Guerra limpia
¿Es lícito combatir el terrorismo con sus propias armas? La pregunta tiene dos aspectos, el jurídico y el moral. El jurídico, con la legislación española actual no ofrece dudas. Y la posibilidad de una legislación que autorizara la “guerra sucia” parece muy improbable. La cuestión, pues, es relativa a la ética política. La solución de los debates morales depende de la posición ética que se adopte. Desde una ética de la convicción basada en principios inconmovibles, independientemente de las consecuencias, o desde una afirmación de la existencia de acciones intrínsecamente buenas o malas, la cosa ofrece pocas dudas. La ilicitud moral de la llamada “guerra sucia” sería, en este sentido patente, si se parte del principio de la ilicitud de atentar contra la vida de una persona. Esa es mi posición, derivada del precepto “no matarás”. Nunca, y con independencia de los efectos o consecuencias.
Existen, ciertamente, otras posiciones morales. Para una ética en la que lo decisivo sean las consecuencias de las acciones, habría que atender a éstas. Sería una cuestión de ponderación de las consecuencias, o, si se prefiere, de eficacia. En este sentido, el argumento principal sería, más o menos, éste. Aceptando el planteamiento de los propios terroristas, se trata de una guerra, y en toda guerra la victoria sólo se logra causando más bajas o deteriorando la moral del enemigo. Entonces, sólo utilizando las mismas armas u otras más fuertes, sería posible derrotarlo. La lógica de la “guerra sucia” vendría exigida por la “lógica” terrorista. Así, el “terrorismo de Estado” sería lícito si fuera la única forma de derrotar a los terroristas. O incluso, si fuera idóneo para hacerlo. Para el consecuencialismo, el fin justifica los medios. El fin de salvar vidas y acabar con el terror, justificaría el asesinato de los terroristas.
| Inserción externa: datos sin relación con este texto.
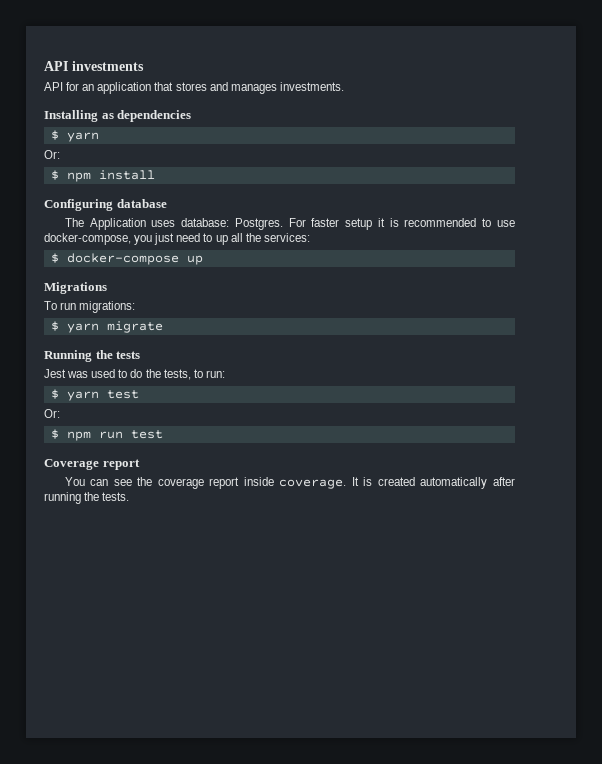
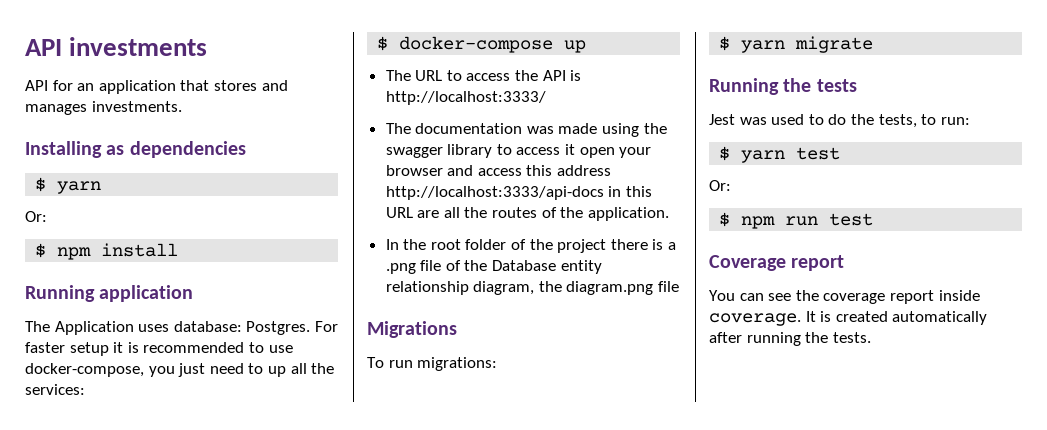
- Configuring database
+ Running application
+ The URL to access the API is http://localhost:3333/
+ The documentation was made using the swagger library to access it open your browser and access this address http://localhost:3333/api-docs in this URL are all the routes of the application.
+ In the root folder of the project there is a .png file of the Database entity relationship diagram, the diagram.png file

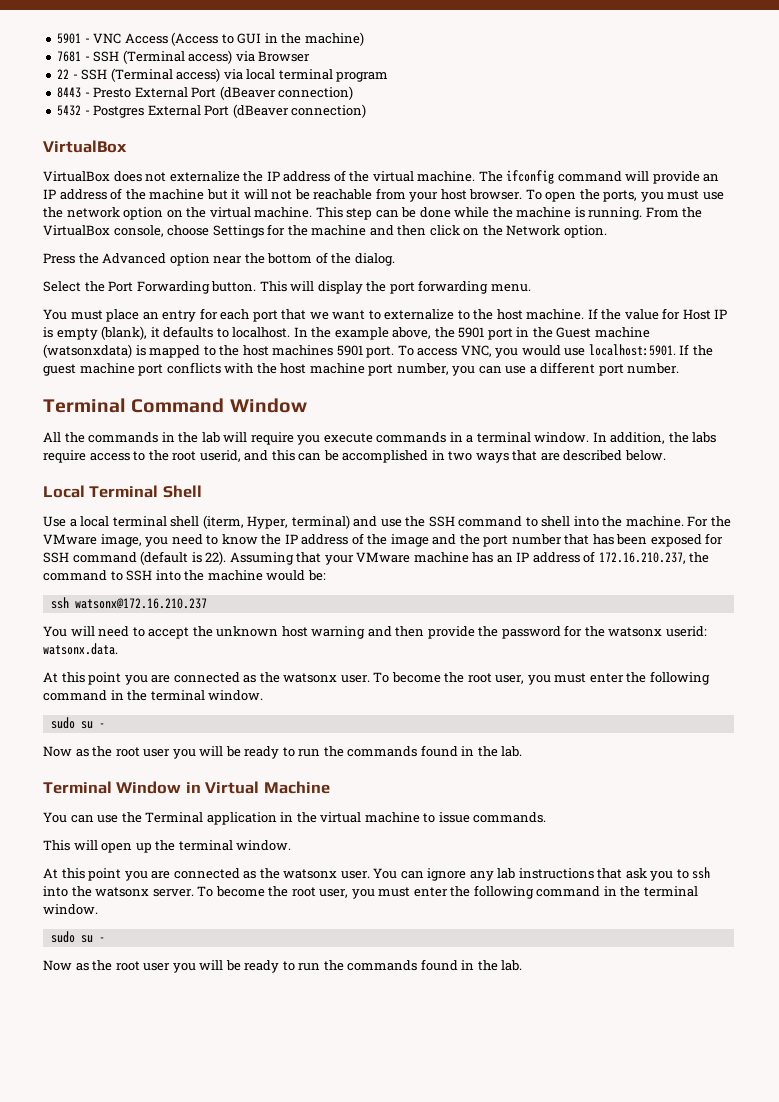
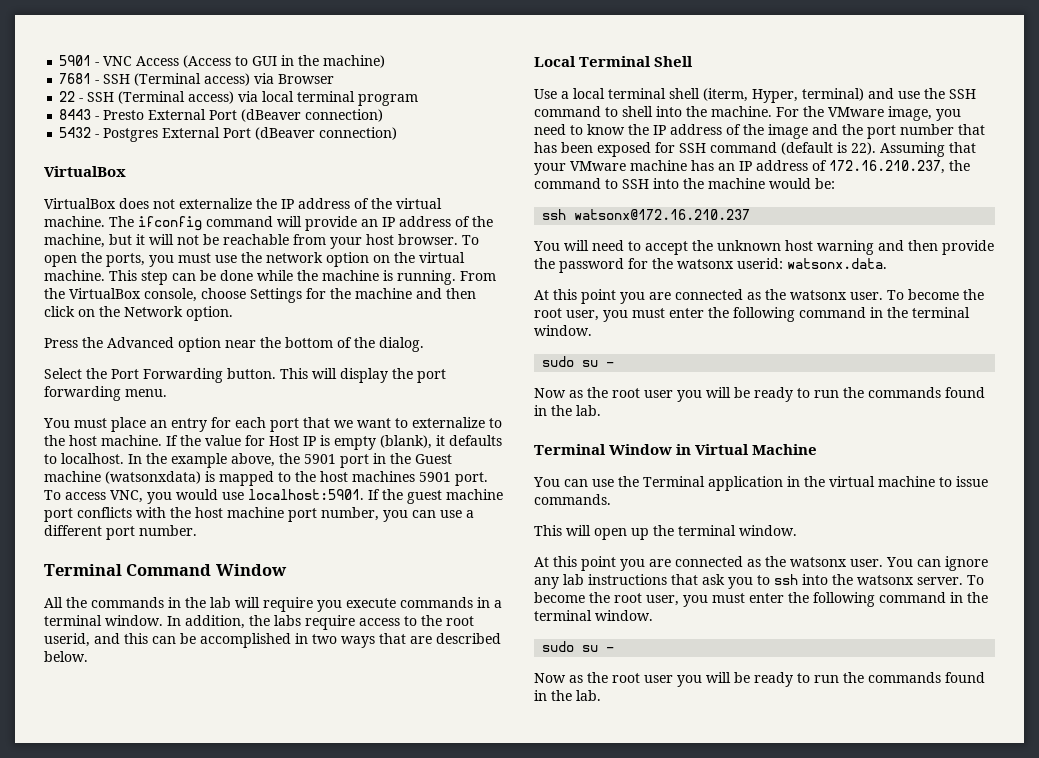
- The ifconfig command will provide an IP address of the machine but it will not be reachable from your host browser.
+ The ifconfig command will provide an IP address of the machine, but it will not be reachable from your host browser.

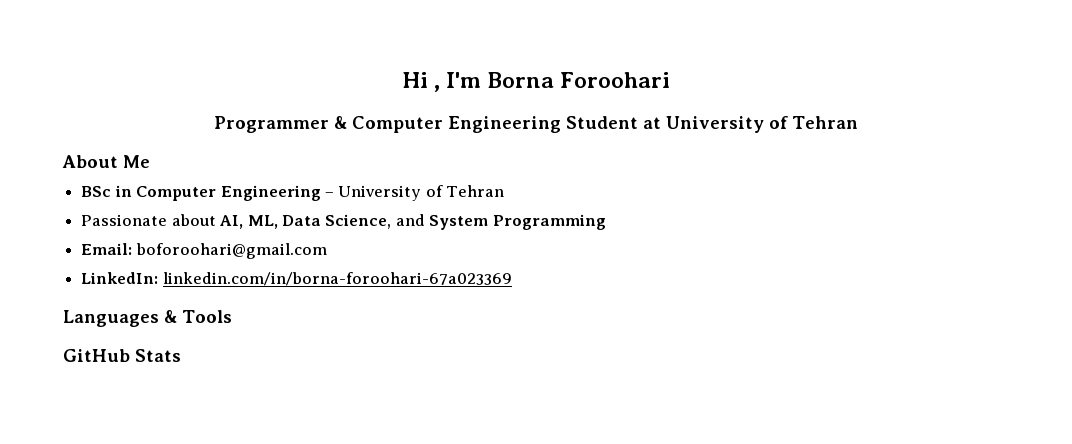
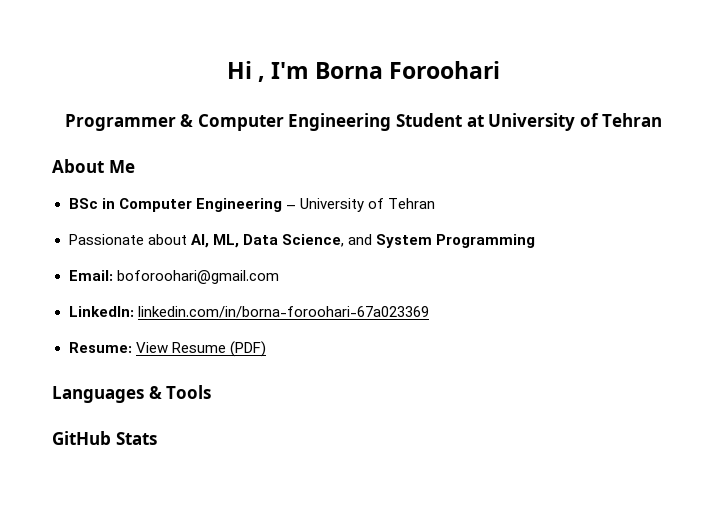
+ Resume: View Resume (PDF)

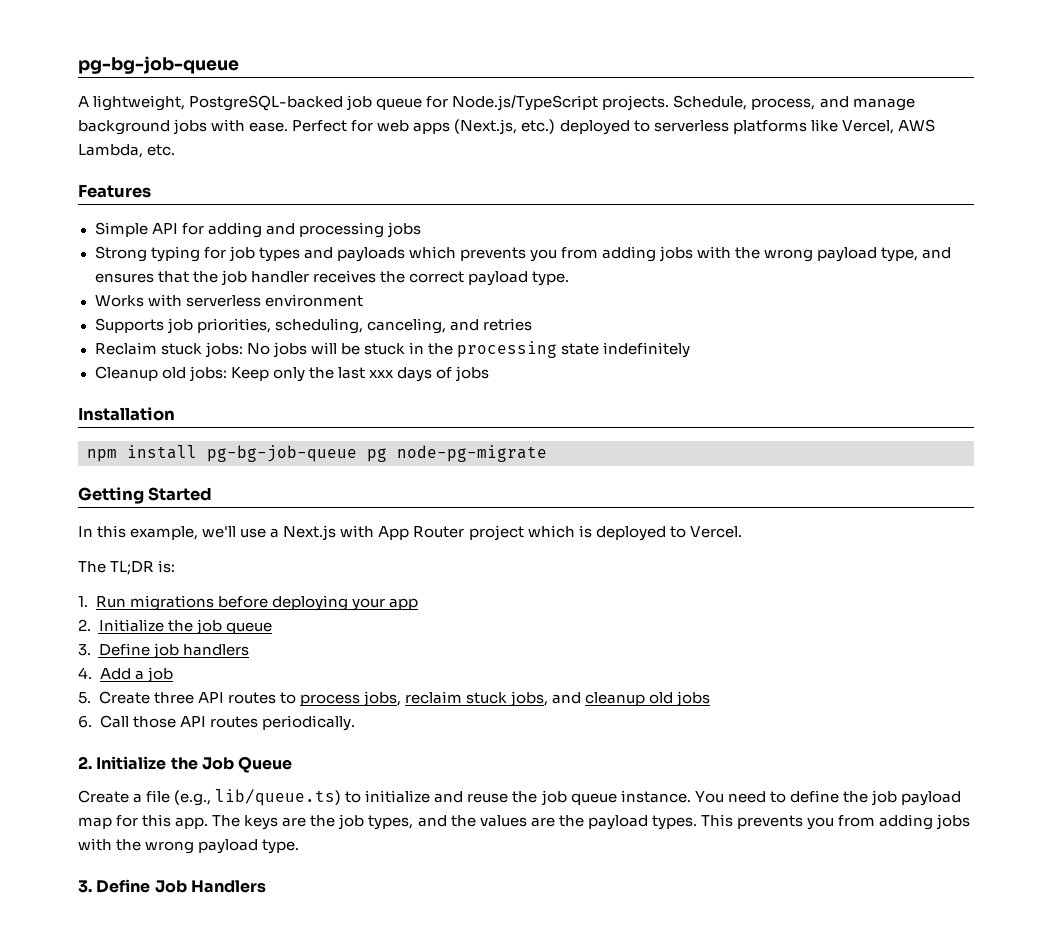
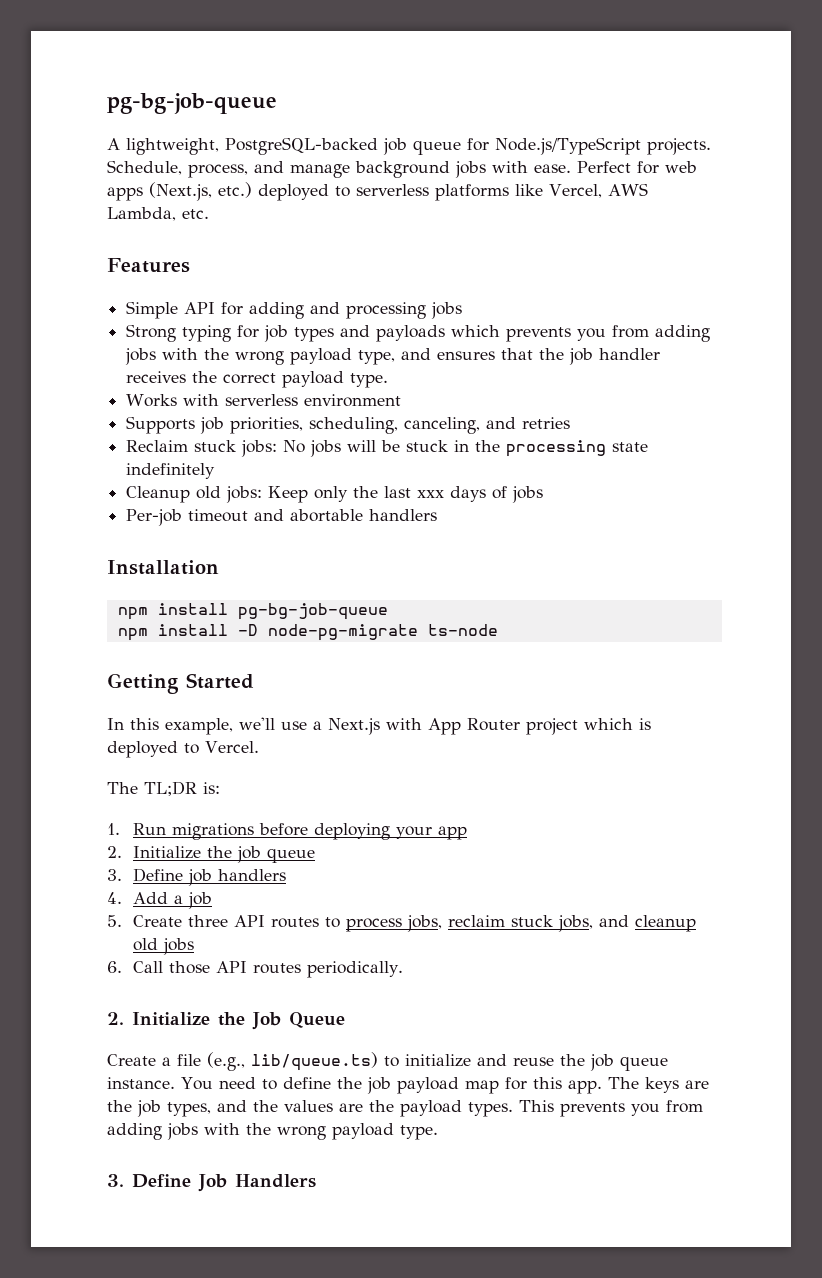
+ Per-job timeout and abortable handlers
- npm install pg-bg-job-queue pg node-pg-migrate
+ npm install pg-bg-job-queue
+ npm install -D node-pg-migrate ts-node

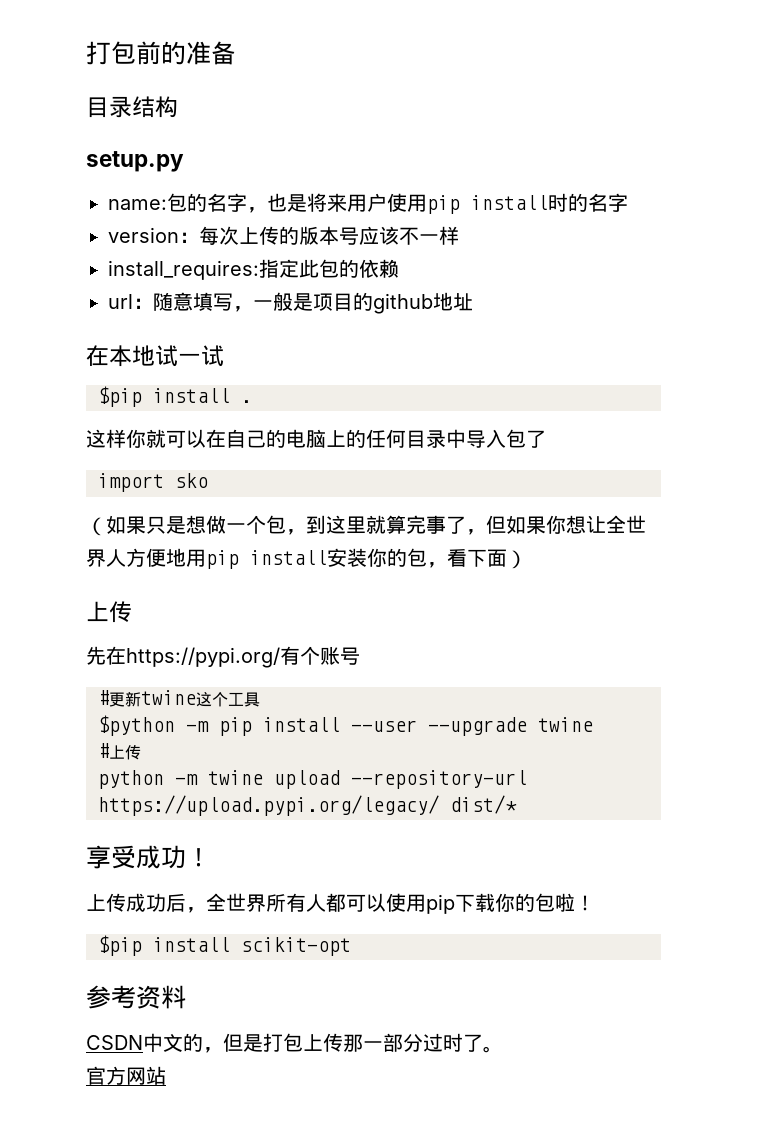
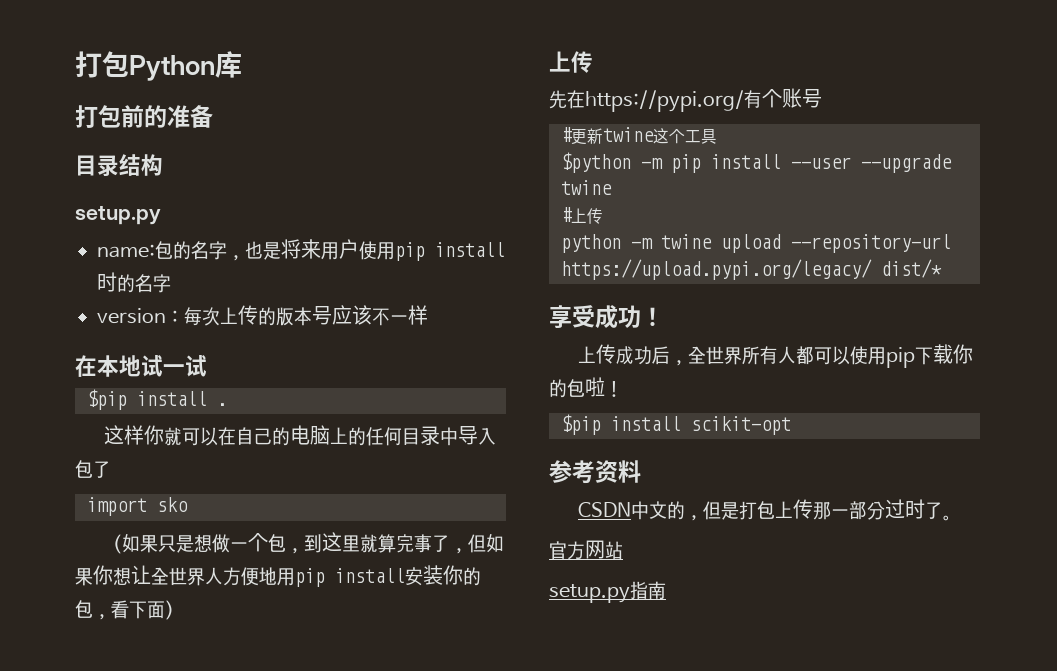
+ 打包Python库
- install_requires:指定此包的依赖
- url：随意填写，一般是项目的github地址
+ setup.py指南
Planteada así la cuestión, el debate se centaría en la idoneidad o no del método. Es evidente que incluso desde una perspectiva consecuencialista, la cosa dista de estar clara. Para empezar, asumir esta posición entrañaría otorgar al terrorismo una especie de legitimidad, al menos la del combatiente bélico. Además, habría que ponderar los efectos desfavorables desde el punto de vista estratégico e incluso desde el de cierta propaganda del terror.
Aunque se trata de un caso muy distinto, cabe plantear el clásico problema del tiranicidio. En contra de cierta opinión, más o menos extendida, la doctrina clásica no lo justificó. Fue una posición muy minoritaria. Los dos casos que yo conozco son Juan de Salisbury y, entre nosotros, el padre Mariana. Consiste, como el término sugiere, en la licitud del asesinato del tirano por parte de cualquier ciudadano. Incluso sus defensores exigían que no se utilizaran procedimientos alevosos, como la traición o el envenenamiento. Desde luego, santo Tomás de Aquino no justificó el tiranicidio. Sí justificaba, en casos de tiranía insoportable, el levantamiento popular contra la tiranía, y si en esa lucha (una especie de guerra civil) se producía la muerte del tirano, estaba justificada. Tampoco parece que la ética de la responsabilidad de Max Weber, propia del ámbito político, constituya una defensa del maquiavelismo o una justificación de la necesidad de mancharse las manos en la acción política.
A la vista de lo anterior, y pensándolo bien, no creo que ni la “guerra sucia” ni el tiranicidio estén justificados moralmente. Ni siquiera, creo que estén justificados en una moral que atienda sólo a los efectos y resultados. Al final, ningún mal produce un bien. A la moral sólo se le sirve moralmente; y a la democracia, democráticamente. La guerra contra el terrorismo ha de ser una guerra limpia.